-- BRIEF --
In the entries below, filter for the word "label" and copy every matching line.

── SOURCE MATERIAL ──

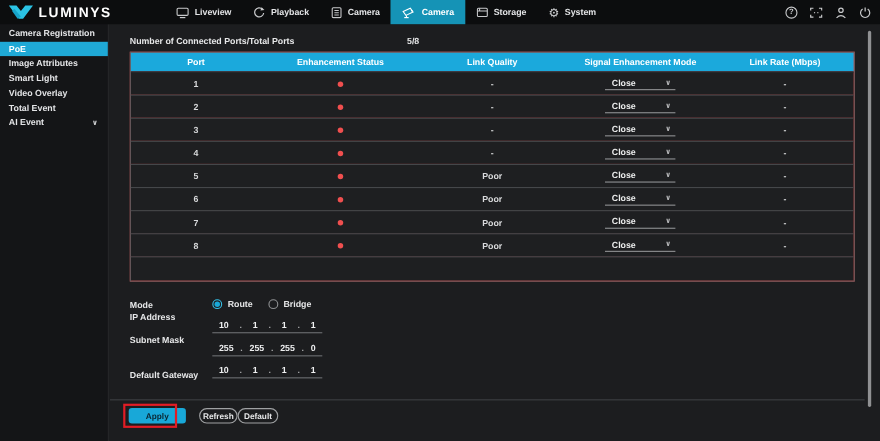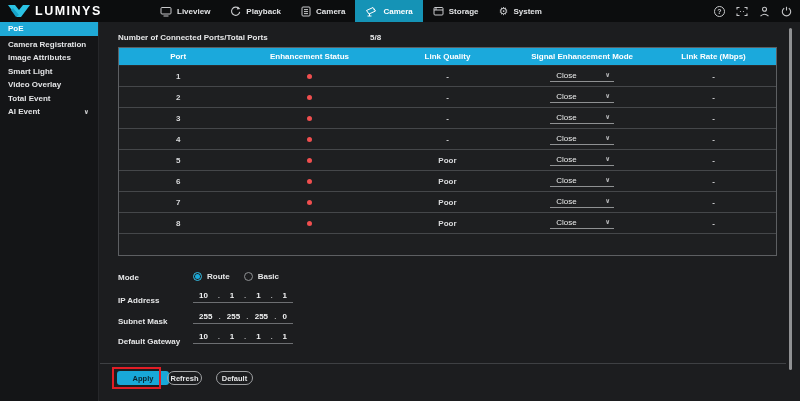--- a/index.html
+++ b/index.html
@@ -190,11 +190,11 @@
   </div>
 
   <div class="sidebar">
+    <div class="side-item first">
+      <span>Camera Registration</span>
+    </div>
     <div class="side-item active">
       <span>PoE</span>
-    </div>
-    <div class="side-item first">
-      <span>Camera Registration</span>
     </div>
     <div class="side-item">
       <span>Image Attributes</span>

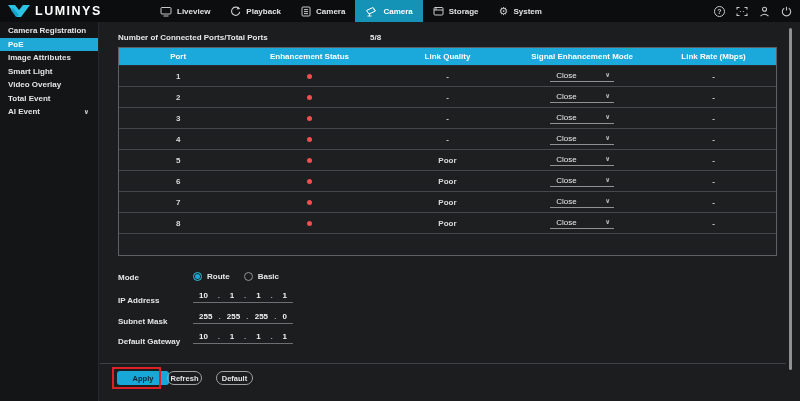--- a/index.html
+++ b/index.html
@@ -55,7 +55,7 @@
   .dot { width:5px; height:5px; border-radius:50%; background:#f04f4f; }
   .dd { width:64px; height:12px; border-bottom:1px solid #8f9193; display:flex;
     align-items:center; justify-content:space-between; padding:0 4px 1px 6px; cursor:pointer; }
-  .dd .lbl { color:#eceded; font-size:8px; font-weight:normal; }
+  .dd .lbl { color:#eceded; font-size:8px; font-weight:bold; }
   .chev { font-size:6.5px; color:#b5b6b8; font-family:"DejaVu Sans", sans-serif; }
   .tfill { border-top:1px solid #45474a; height:22px; background:#1e1f21; }
 

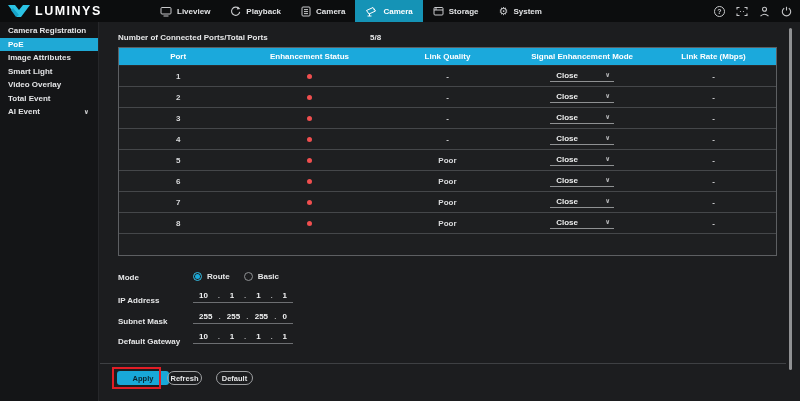--- a/index.html
+++ b/index.html
@@ -359,7 +359,7 @@
     </span>
     <span class="radio-opt">
       <span class="radio"></span>
-      <span class="radio-label">Basic</span>
+      <span class="radio-label">Bridge</span>
     </span>
   </div>
 

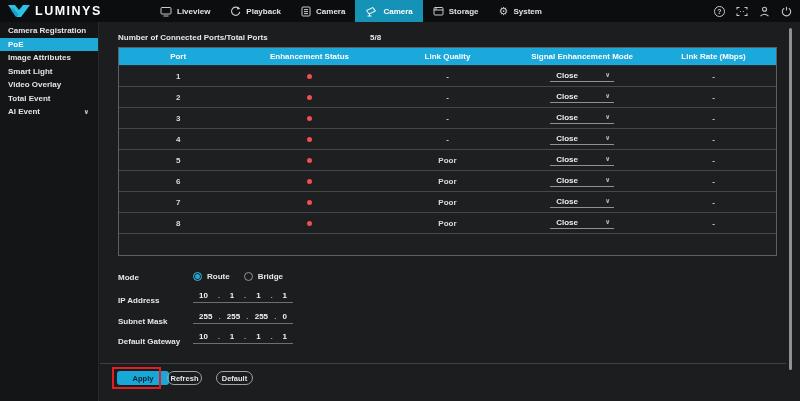--- a/index.html
+++ b/index.html
@@ -363,7 +363,7 @@
     </span>
   </div>
 
-  <span class="form-label" style="top:296px;">IP Address</span>
+  <span class="form-label" style="top:284px;">IP Address</span>
   <div class="ip-row" style="top:290px;">
     <span>10</span>
     <span class="sep">.</span>

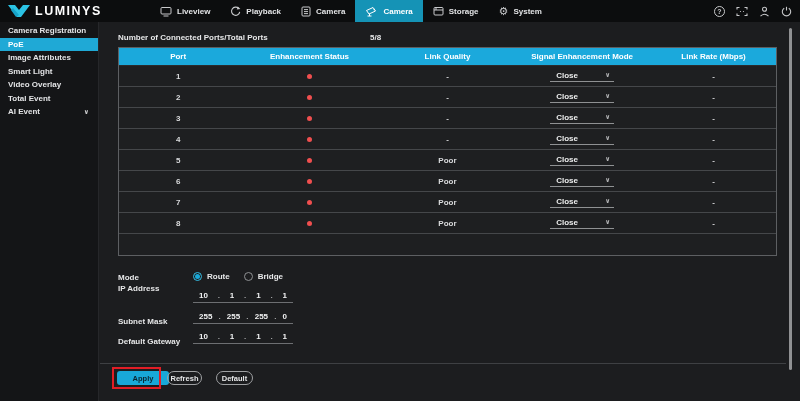--- a/index.html
+++ b/index.html
@@ -374,7 +374,7 @@
     <span>1</span>
   </div>
 
-  <span class="form-label" style="top:317px;">Subnet Mask</span>
+  <span class="form-label" style="top:305px;">Subnet Mask</span>
   <div class="ip-row" style="top:311px;">
     <span>255</span>
     <span class="sep">.</span>

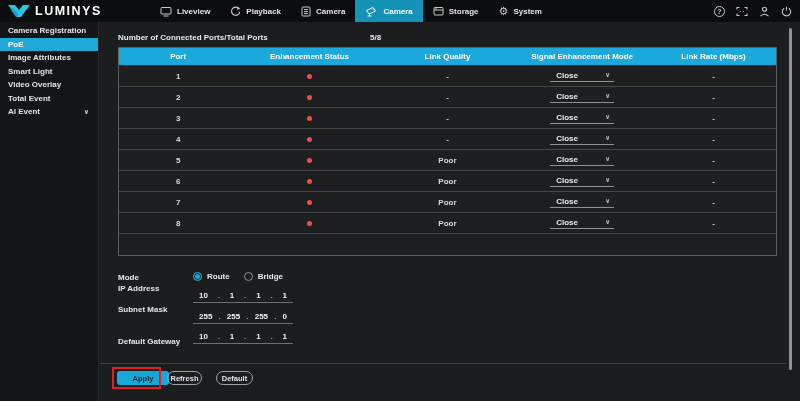--- a/index.html
+++ b/index.html
@@ -81,7 +81,7 @@
     justify-content:center; font-size:7.5px; font-weight:bold; cursor:pointer; }
   .btn-apply { left:117px; width:52px; background:#18a8d8; color:#0a2530; border-radius:3px; }
   .btn-ghost { background:transparent; border:1px solid #9fa1a3; color:#e6e7e8; border-radius:7px; }
-  .btn-refresh { left:167px; width:35px; }
+  .btn-refresh { left:181px; width:35px; }
   .btn-default { left:216px; width:37px; }
   .annotation { position:absolute; left:112px; top:367px; width:49px; height:22px;
     border:2px solid #e11d25; z-index:6; pointer-events:none; }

───

-- FINISHED TASK --
-      <span class="radio-label">Basic</span>
+      <span class="radio-label">Bridge</span>
-  <span class="form-label" style="top:296px;">IP Address</span>
+  <span class="form-label" style="top:284px;">IP Address</span>
-  <span class="form-label" style="top:317px;">Subnet Mask</span>
+  <span class="form-label" style="top:305px;">Subnet Mask</span>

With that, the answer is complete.